> [Try it]: A word-for-word repetition of all the entries is required.
◇ ◇ ◇ ◇ ◇
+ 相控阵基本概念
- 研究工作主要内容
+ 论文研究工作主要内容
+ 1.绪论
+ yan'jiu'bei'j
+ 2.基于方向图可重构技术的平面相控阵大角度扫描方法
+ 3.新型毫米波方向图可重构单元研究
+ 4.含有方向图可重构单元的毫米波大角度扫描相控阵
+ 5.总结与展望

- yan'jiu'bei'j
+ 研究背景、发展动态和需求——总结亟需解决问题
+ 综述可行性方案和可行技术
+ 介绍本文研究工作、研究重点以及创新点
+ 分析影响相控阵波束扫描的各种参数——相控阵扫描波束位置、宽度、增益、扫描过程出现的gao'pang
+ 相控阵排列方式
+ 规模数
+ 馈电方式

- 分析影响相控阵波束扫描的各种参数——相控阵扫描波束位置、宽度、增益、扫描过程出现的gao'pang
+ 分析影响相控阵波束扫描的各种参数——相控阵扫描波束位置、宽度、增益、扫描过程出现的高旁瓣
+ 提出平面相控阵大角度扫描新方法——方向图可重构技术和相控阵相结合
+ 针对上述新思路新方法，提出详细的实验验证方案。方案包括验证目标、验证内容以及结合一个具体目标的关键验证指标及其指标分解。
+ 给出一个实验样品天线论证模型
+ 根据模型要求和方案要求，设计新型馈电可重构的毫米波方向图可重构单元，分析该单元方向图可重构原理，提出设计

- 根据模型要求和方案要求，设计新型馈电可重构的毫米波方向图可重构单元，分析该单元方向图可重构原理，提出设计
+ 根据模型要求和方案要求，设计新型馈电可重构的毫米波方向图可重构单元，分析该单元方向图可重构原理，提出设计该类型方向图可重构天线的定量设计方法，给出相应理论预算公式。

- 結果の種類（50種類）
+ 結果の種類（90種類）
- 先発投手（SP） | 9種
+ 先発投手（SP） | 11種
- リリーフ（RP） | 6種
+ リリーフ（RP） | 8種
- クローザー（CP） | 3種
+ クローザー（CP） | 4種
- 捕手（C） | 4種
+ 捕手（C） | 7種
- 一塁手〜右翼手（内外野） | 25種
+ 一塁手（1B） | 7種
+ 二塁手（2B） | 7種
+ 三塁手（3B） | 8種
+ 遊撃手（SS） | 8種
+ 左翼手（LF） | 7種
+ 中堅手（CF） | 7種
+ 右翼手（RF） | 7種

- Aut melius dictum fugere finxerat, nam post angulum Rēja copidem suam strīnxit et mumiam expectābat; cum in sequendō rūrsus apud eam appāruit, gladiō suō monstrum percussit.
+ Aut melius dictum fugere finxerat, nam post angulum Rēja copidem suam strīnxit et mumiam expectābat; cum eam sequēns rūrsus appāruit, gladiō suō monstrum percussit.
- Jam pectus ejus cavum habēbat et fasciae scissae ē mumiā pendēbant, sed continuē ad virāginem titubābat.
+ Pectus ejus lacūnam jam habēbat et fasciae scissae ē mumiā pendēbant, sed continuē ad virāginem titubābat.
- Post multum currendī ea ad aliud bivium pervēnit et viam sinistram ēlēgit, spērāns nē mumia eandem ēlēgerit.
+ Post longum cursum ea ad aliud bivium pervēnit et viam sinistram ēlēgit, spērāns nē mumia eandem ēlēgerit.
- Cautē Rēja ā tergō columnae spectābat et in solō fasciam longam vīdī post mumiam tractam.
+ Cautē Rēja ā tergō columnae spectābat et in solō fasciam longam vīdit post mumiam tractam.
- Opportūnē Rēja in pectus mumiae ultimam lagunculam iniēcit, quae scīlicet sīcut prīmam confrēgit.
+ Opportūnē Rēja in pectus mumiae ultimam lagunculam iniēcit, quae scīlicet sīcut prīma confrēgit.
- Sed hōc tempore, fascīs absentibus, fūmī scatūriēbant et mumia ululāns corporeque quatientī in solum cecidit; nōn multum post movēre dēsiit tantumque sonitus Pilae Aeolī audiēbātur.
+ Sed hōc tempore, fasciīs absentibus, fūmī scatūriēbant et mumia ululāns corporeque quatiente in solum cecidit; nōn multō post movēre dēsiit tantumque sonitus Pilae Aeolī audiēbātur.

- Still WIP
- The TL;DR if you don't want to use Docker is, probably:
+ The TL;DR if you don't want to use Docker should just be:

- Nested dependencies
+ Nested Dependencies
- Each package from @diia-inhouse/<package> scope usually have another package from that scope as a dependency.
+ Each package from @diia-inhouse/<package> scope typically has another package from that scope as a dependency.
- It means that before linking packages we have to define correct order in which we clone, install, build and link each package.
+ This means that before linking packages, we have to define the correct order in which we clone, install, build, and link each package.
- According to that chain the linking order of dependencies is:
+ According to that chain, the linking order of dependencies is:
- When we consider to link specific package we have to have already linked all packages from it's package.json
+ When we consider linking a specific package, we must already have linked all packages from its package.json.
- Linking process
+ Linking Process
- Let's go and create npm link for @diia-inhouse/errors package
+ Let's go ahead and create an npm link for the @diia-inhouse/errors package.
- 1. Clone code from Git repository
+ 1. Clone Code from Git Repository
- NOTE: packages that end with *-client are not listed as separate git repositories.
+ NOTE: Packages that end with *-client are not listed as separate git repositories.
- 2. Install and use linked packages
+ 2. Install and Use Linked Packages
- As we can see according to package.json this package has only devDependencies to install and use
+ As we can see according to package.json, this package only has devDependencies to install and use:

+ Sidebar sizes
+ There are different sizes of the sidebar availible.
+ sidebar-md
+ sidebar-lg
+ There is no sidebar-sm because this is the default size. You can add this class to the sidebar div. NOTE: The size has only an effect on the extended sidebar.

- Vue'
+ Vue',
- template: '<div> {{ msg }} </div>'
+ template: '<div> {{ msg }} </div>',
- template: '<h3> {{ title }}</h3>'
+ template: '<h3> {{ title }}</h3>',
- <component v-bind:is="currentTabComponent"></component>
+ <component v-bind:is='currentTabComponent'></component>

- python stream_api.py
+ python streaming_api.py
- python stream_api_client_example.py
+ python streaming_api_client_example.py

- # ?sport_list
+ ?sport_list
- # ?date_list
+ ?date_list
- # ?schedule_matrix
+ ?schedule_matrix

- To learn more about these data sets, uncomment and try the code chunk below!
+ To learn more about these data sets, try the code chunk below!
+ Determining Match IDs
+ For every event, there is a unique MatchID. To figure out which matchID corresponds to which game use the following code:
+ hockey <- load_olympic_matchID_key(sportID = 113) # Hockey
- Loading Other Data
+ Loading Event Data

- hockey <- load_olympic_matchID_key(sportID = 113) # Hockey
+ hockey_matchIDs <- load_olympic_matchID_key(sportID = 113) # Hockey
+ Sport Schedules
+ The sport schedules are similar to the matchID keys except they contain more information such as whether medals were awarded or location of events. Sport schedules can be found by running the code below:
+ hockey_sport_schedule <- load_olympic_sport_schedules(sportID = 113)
◇ ◇ ◇ ◇ ◇
> [Answer section]:
+ 相控阵基本概念
- 研究工作主要内容
+ 论文研究工作主要内容
+ 1.绪论
+ yan'jiu'bei'j
+ 2.基于方向图可重构技术的平面相控阵大角度扫描方法
+ 3.新型毫米波方向图可重构单元研究
+ 4.含有方向图可重构单元的毫米波大角度扫描相控阵
+ 5.总结与展望

- yan'jiu'bei'j
+ 研究背景、发展动态和需求——总结亟需解决问题
+ 综述可行性方案和可行技术
+ 介绍本文研究工作、研究重点以及创新点
+ 分析影响相控阵波束扫描的各种参数——相控阵扫描波束位置、宽度、增益、扫描过程出现的gao'pang
+ 相控阵排列方式
+ 规模数
+ 馈电方式

- 分析影响相控阵波束扫描的各种参数——相控阵扫描波束位置、宽度、增益、扫描过程出现的gao'pang
+ 分析影响相控阵波束扫描的各种参数——相控阵扫描波束位置、宽度、增益、扫描过程出现的高旁瓣
+ 提出平面相控阵大角度扫描新方法——方向图可重构技术和相控阵相结合
+ 针对上述新思路新方法，提出详细的实验验证方案。方案包括验证目标、验证内容以及结合一个具体目标的关键验证指标及其指标分解。
+ 给出一个实验样品天线论证模型
+ 根据模型要求和方案要求，设计新型馈电可重构的毫米波方向图可重构单元，分析该单元方向图可重构原理，提出设计

- 根据模型要求和方案要求，设计新型馈电可重构的毫米波方向图可重构单元，分析该单元方向图可重构原理，提出设计
+ 根据模型要求和方案要求，设计新型馈电可重构的毫米波方向图可重构单元，分析该单元方向图可重构原理，提出设计该类型方向图可重构天线的定量设计方法，给出相应理论预算公式。

- 結果の種類（50種類）
+ 結果の種類（90種類）
- 先発投手（SP） | 9種
+ 先発投手（SP） | 11種
- リリーフ（RP） | 6種
+ リリーフ（RP） | 8種
- クローザー（CP） | 3種
+ クローザー（CP） | 4種
- 捕手（C） | 4種
+ 捕手（C） | 7種
- 一塁手〜右翼手（内外野） | 25種
+ 一塁手（1B） | 7種
+ 二塁手（2B） | 7種
+ 三塁手（3B） | 8種
+ 遊撃手（SS） | 8種
+ 左翼手（LF） | 7種
+ 中堅手（CF） | 7種
+ 右翼手（RF） | 7種

- Aut melius dictum fugere finxerat, nam post angulum Rēja copidem suam strīnxit et mumiam expectābat; cum in sequendō rūrsus apud eam appāruit, gladiō suō monstrum percussit.
+ Aut melius dictum fugere finxerat, nam post angulum Rēja copidem suam strīnxit et mumiam expectābat; cum eam sequēns rūrsus appāruit, gladiō suō monstrum percussit.
- Jam pectus ejus cavum habēbat et fasciae scissae ē mumiā pendēbant, sed continuē ad virāginem titubābat.
+ Pectus ejus lacūnam jam habēbat et fasciae scissae ē mumiā pendēbant, sed continuē ad virāginem titubābat.
- Post multum currendī ea ad aliud bivium pervēnit et viam sinistram ēlēgit, spērāns nē mumia eandem ēlēgerit.
+ Post longum cursum ea ad aliud bivium pervēnit et viam sinistram ēlēgit, spērāns nē mumia eandem ēlēgerit.
- Cautē Rēja ā tergō columnae spectābat et in solō fasciam longam vīdī post mumiam tractam.
+ Cautē Rēja ā tergō columnae spectābat et in solō fasciam longam vīdit post mumiam tractam.
- Opportūnē Rēja in pectus mumiae ultimam lagunculam iniēcit, quae scīlicet sīcut prīmam confrēgit.
+ Opportūnē Rēja in pectus mumiae ultimam lagunculam iniēcit, quae scīlicet sīcut prīma confrēgit.
- Sed hōc tempore, fascīs absentibus, fūmī scatūriēbant et mumia ululāns corporeque quatientī in solum cecidit; nōn multum post movēre dēsiit tantumque sonitus Pilae Aeolī audiēbātur.
+ Sed hōc tempore, fasciīs absentibus, fūmī scatūriēbant et mumia ululāns corporeque quatiente in solum cecidit; nōn multō post movēre dēsiit tantumque sonitus Pilae Aeolī audiēbātur.

- Still WIP
- The TL;DR if you don't want to use Docker is, probably:
+ The TL;DR if you don't want to use Docker should just be:

- Nested dependencies
+ Nested Dependencies
- Each package from @diia-inhouse/<package> scope usually have another package from that scope as a dependency.
+ Each package from @diia-inhouse/<package> scope typically has another package from that scope as a dependency.
- It means that before linking packages we have to define correct order in which we clone, install, build and link each package.
+ This means that before linking packages, we have to define the correct order in which we clone, install, build, and link each package.
- According to that chain the linking order of dependencies is:
+ According to that chain, the linking order of dependencies is:
- When we consider to link specific package we have to have already linked all packages from it's package.json
+ When we consider linking a specific package, we must already have linked all packages from its package.json.
- Linking process
+ Linking Process
- Let's go and create npm link for @diia-inhouse/errors package
+ Let's go ahead and create an npm link for the @diia-inhouse/errors package.
- 1. Clone code from Git repository
+ 1. Clone Code from Git Repository
- NOTE: packages that end with *-client are not listed as separate git repositories.
+ NOTE: Packages that end with *-client are not listed as separate git repositories.
- 2. Install and use linked packages
+ 2. Install and Use Linked Packages
- As we can see according to package.json this package has only devDependencies to install and use
+ As we can see according to package.json, this package only has devDependencies to install and use:

+ Sidebar sizes
+ There are different sizes of the sidebar availible.
+ sidebar-md
+ sidebar-lg
+ There is no sidebar-sm because this is the default size. You can add this class to the sidebar div. NOTE: The size has only an effect on the extended sidebar.

- Vue'
+ Vue',
- template: '<div> {{ msg }} </div>'
+ template: '<div> {{ msg }} </div>',
- template: '<h3> {{ title }}</h3>'
+ template: '<h3> {{ title }}</h3>',
- <component v-bind:is="currentTabComponent"></component>
+ <component v-bind:is='currentTabComponent'></component>

- python stream_api.py
+ python streaming_api.py
- python stream_api_client_example.py
+ python streaming_api_client_example.py

- # ?sport_list
+ ?sport_list
- # ?date_list
+ ?date_list
- # ?schedule_matrix
+ ?schedule_matrix

- To learn more about these data sets, uncomment and try the code chunk below!
+ To learn more about these data sets, try the code chunk below!
+ Determining Match IDs
+ For every event, there is a unique MatchID. To figure out which matchID corresponds to which game use the following code:
+ hockey <- load_olympic_matchID_key(sportID = 113) # Hockey
- Loading Other Data
+ Loading Event Data

- hockey <- load_olympic_matchID_key(sportID = 113) # Hockey
+ hockey_matchIDs <- load_olympic_matchID_key(sportID = 113) # Hockey
+ Sport Schedules
+ The sport schedules are similar to the matchID keys except they contain more information such as whether medals were awarded or location of events. Sport schedules can be found by running the code below:
+ hockey_sport_schedule <- load_olympic_sport_schedules(sportID = 113)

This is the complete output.